Подошла маршрутка, мы уселись и, как всегда, стали трещать о всякой ерунде. Как бы ни бесила меня Килька, с ней можно говорить обо всем, она найдет что ответить кроме бессвязных междометий. Если я когда-нибудь ее убью, голову придется сохранить, а то совсем будет поболтать не с кем.
– …А если тебе, например, снится кошмар, такой, что просыпаешься в холодном поту с адским сердцебиением – значит, у тебя тупо тахикардия. А видеоряд уже мозг подкинул на фоне симптомов.
– То есть сперва сердцебиение, а потом кошмар?
– Ага.
– А если снится какая-нибудь фигня, не вызывающая эмоций?
– Разве так бывает?
– Фигня-то? Да только она и бывает!
– Нет, но чтобы совсем без эмоций…
– А я тебе расскажу. Мне снилось, что мы с тобой так же едем в маршрутке, нас окликает какой-то мужик и просит передать за проезд. Я отдаю деньги водителю и выхожу не на своей остановке. Знаю, что не моя, а все равно выхожу! Ты из маршрутки орешь – мне пофиг. Вот вообще никаких эмоций! Мне даже не любопытно, чего это я. Выхожу, пересаживаюсь на другой автобус и еду-еду, наверное, целую вечность. Приезжаю в какую-то богом забытую деревню с покосившимися домами, выхожу на остановке – а там ты. Стоишь как дура, в парадной форме и с пирогом, и поешь «С днем рождения, тебя!».
Ржем.
– Ну вот, а говоришь «Никаких эмоций»! Это сколько ж ты ехала?!
– До-олго. У меня днюха в феврале.
– Девочки, передайте за проезд… – Тот дядька так и не понял, что такого смешного он сказал.
Килька взяла деньги, подошла к водителю, отдала. Маршрутка остановилась, открылась автоматическая дверь. Килька сказала «Спасибо» – и выпрыгнула не на своей остановке.
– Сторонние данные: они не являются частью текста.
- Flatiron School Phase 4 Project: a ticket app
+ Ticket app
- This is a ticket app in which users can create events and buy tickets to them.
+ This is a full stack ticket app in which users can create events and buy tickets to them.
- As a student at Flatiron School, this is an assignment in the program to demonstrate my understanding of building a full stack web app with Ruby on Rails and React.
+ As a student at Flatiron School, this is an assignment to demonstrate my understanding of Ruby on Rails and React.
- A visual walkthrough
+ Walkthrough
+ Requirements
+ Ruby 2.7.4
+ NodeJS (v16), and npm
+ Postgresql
Я проехала еще метров двести, прежде чем поняла, что произошло. Я подскочила к водителю, он без слов остановился и распахнул дверь: на этом маршруте короткие остановки. Я выбежала и рванула назад, туда, где вышла Килька.
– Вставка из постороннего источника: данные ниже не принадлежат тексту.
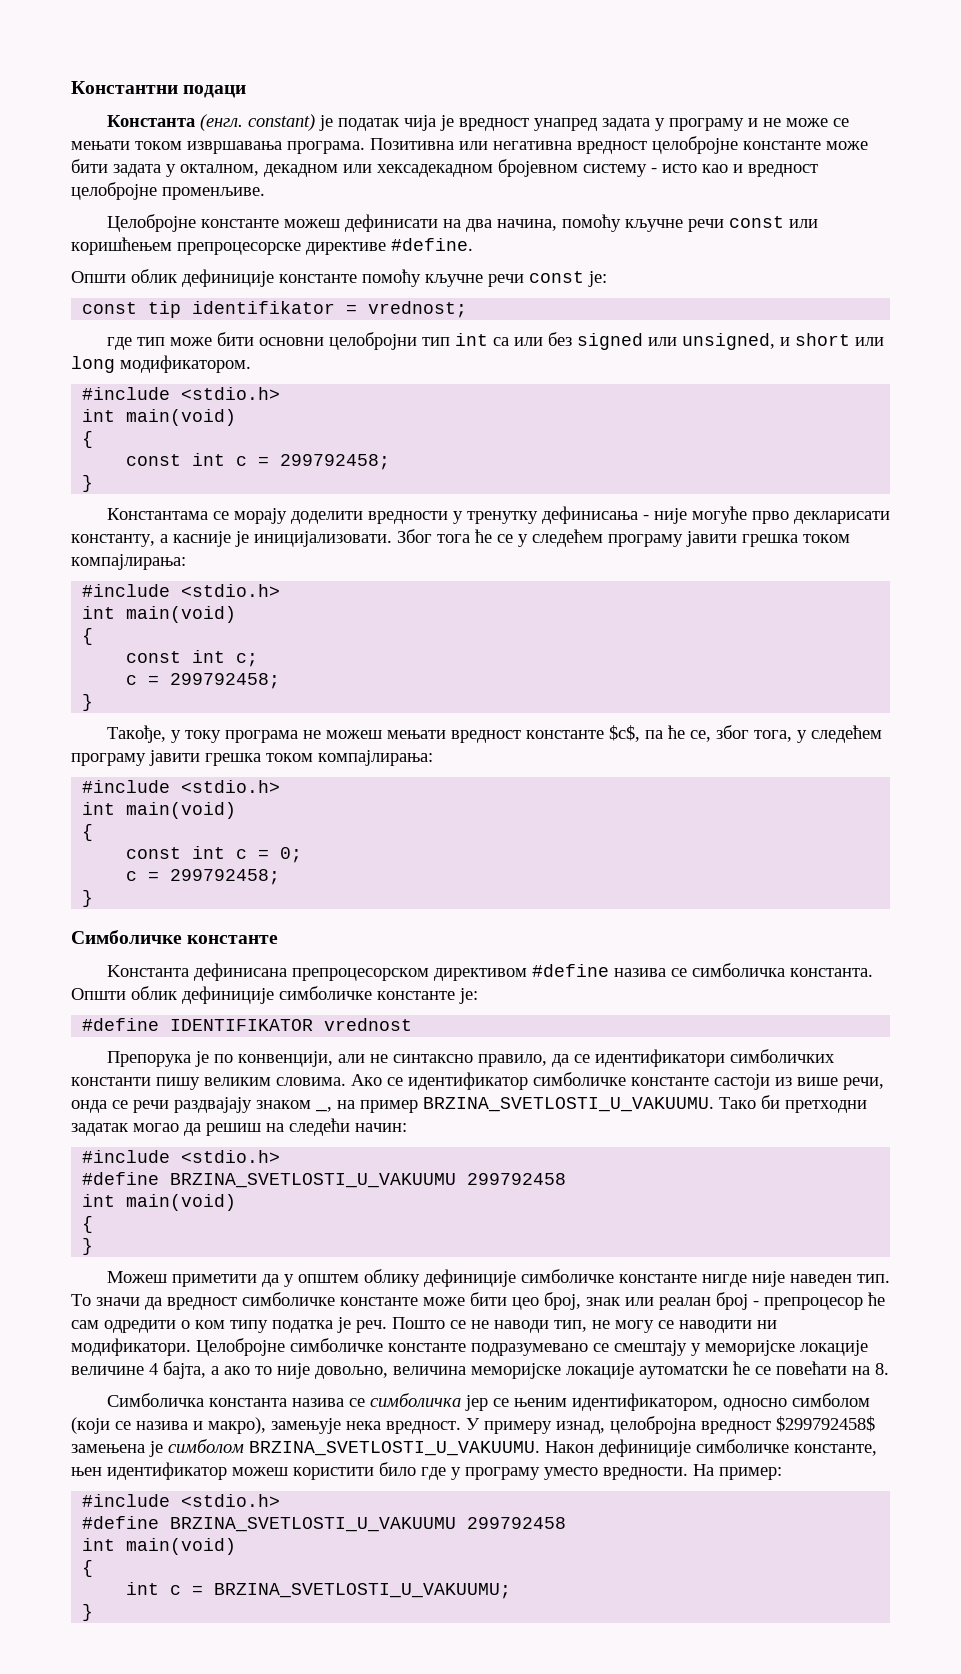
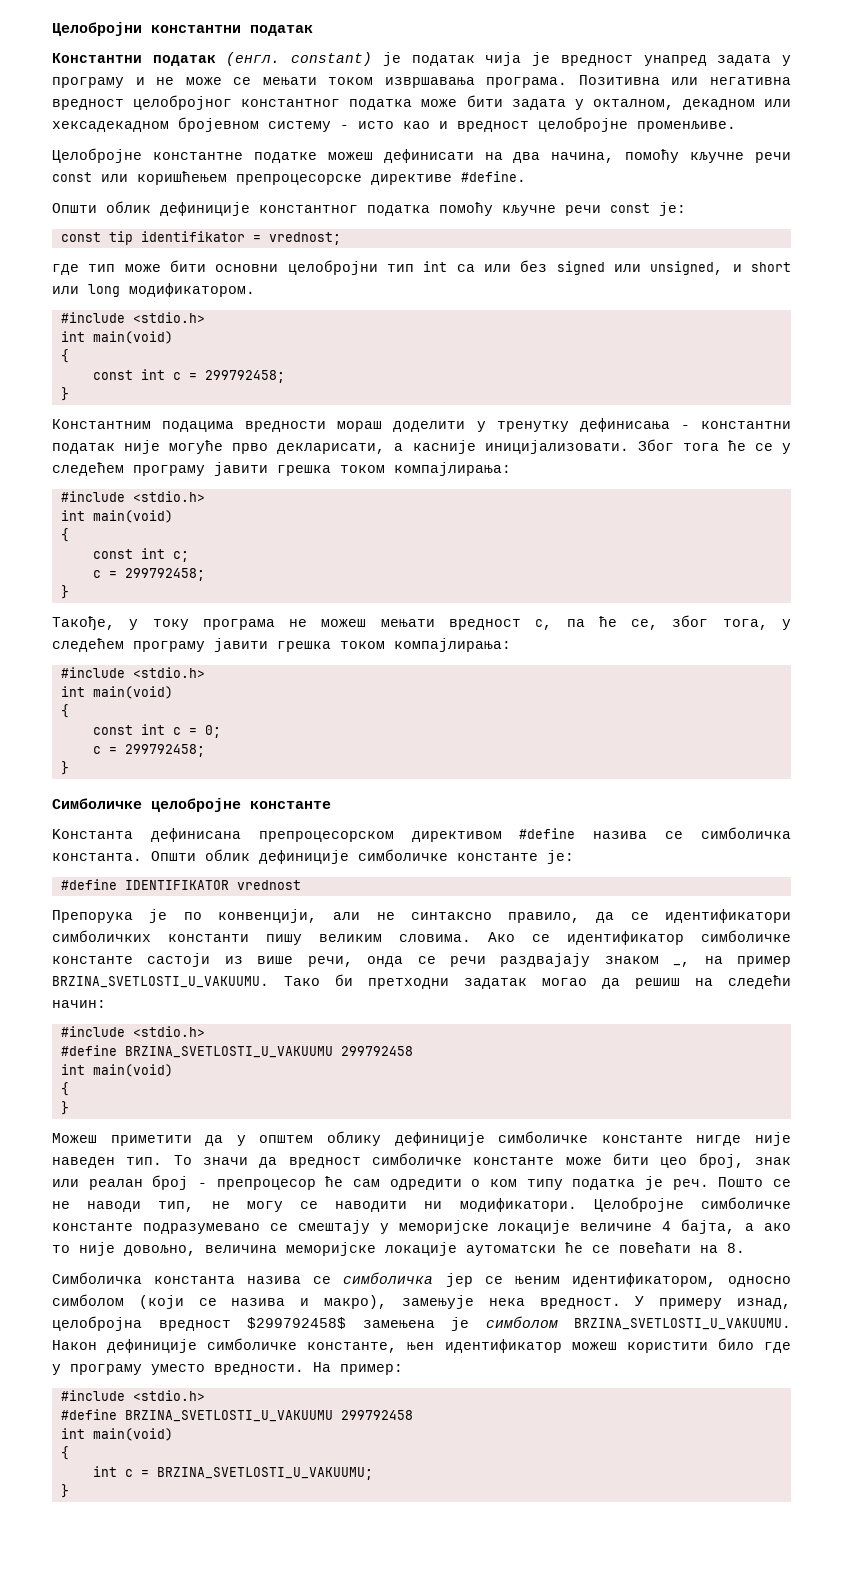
- Константни подаци
- Константа (енгл. constant) је податак чија је вредност унапред задата у програму и не може се мењати током извршавања програма.
+ Целобројни константни податак
+ Константни податак (енгл. constant) је податак чија је вредност унапред задата у програму и не може се мењати током извршавања програма.
- Позитивна или негативна вредност целобројне константе може бити задата у окталном, декадном или хексадекадном бројевном систему - исто као и вредност целобројне променљиве.
+ Позитивна или негативна вредност целобројног константног податка може бити задата у окталном, декадном или хексадекадном бројевном систему - исто као и вредност целобројне променљиве.
- Целобројне константе можеш дефинисати на два начина, помоћу кључне речи const или коришћењем препроцесорске директиве #define.
+ Целобројне константне податке можеш дефинисати на два начина, помоћу кључне речи const или коришћењем препроцесорске директиве #define.
- Општи облик дефиниције константе помоћу кључне речи const је:
+ Општи облик дефиниције константног податка помоћу кључне речи const је:
- Константама се морају доделити вредности у тренутку дефинисања - није могуће прво декларисати константу, а касније је иницијализовати.
+ Константним подацима вредности мораш доделити у тренутку дефинисања - константни податак није могуће прво декларисати, а касније иницијализовати.
- Такође, у току програма не можеш мењати вредност константе $c$, па ће се, због тога, у следећем програму јавити грешка током компајлирања:
+ Такође, у току програма не можеш мењати вредност c, па ће се, због тога, у следећем програму јавити грешка током компајлирања:
- Симболичке константе
+ Симболичке целобројне константе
Я бежала по узкому тротуару, впереди была разрытая дорога, пара припаркованных машин, здоровенное гнутое дерево и еще куча всего, что мешало мне увидеть Кильку. Двести метров я преодолела за несколько секунд и успела вскочить в автобус. Надеюсь, это тот?
Килька сидела в салоне как ни в чем не бывало. Лицо у нее было совершенно стеклянное.
– Кать?
Ноль эмоций. Килька смотрела будто внутрь себя, чуть вверх, спокойно и расслабленно. Так старушки, замученные бессонницей, спят с открытыми глазами.
– Ка-ать? Говорила: не сиди всю ночь в игрушках своих дурацких!
В другое время она бы сказала «Ничего они не дурацкие» и показала бы мне своих новых драконов или что там еще у нее в телефоне водится. Но она молчала. Я встряхнула ее за плечо – никакой реакции.